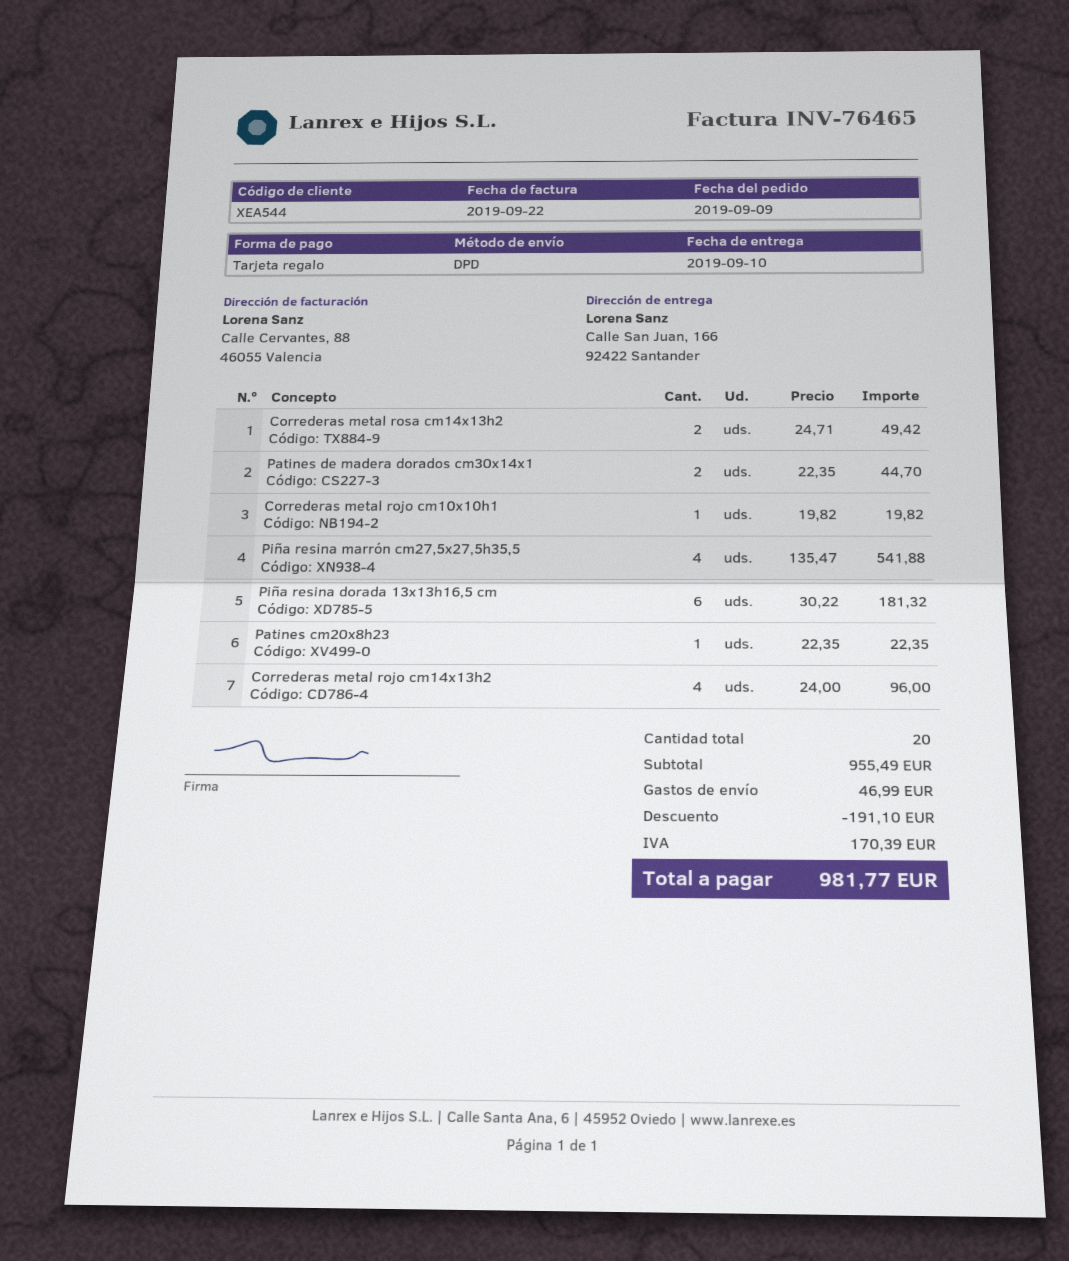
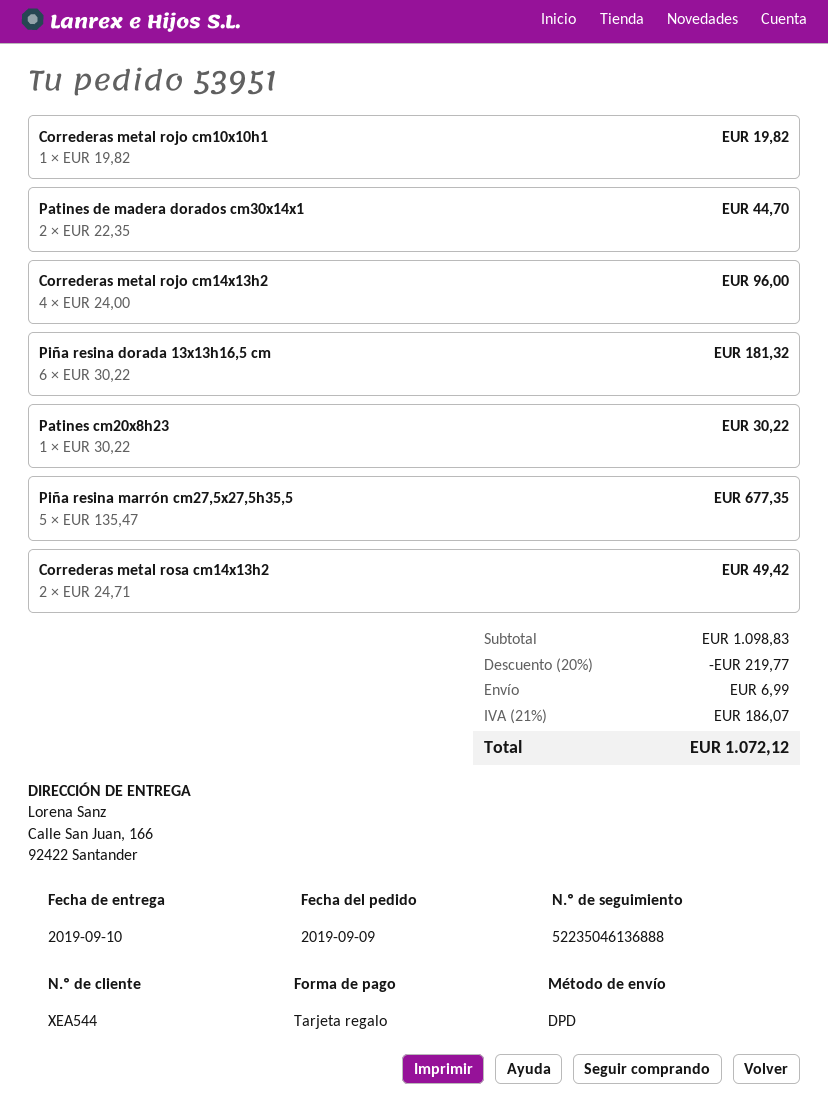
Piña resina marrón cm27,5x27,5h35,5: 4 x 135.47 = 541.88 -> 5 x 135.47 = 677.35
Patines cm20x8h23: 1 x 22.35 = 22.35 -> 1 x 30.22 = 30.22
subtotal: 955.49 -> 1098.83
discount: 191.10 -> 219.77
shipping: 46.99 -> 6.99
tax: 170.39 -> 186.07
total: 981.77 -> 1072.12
★ ★ ★
• _Task instructions_:
Please copy the entries in full. Leave each image out.

• _Exercise output_:
Piña resina marrón cm27,5x27,5h35,5: 4 x 135.47 = 541.88 -> 5 x 135.47 = 677.35
Patines cm20x8h23: 1 x 22.35 = 22.35 -> 1 x 30.22 = 30.22
subtotal: 955.49 -> 1098.83
discount: 191.10 -> 219.77
shipping: 46.99 -> 6.99
tax: 170.39 -> 186.07
total: 981.77 -> 1072.12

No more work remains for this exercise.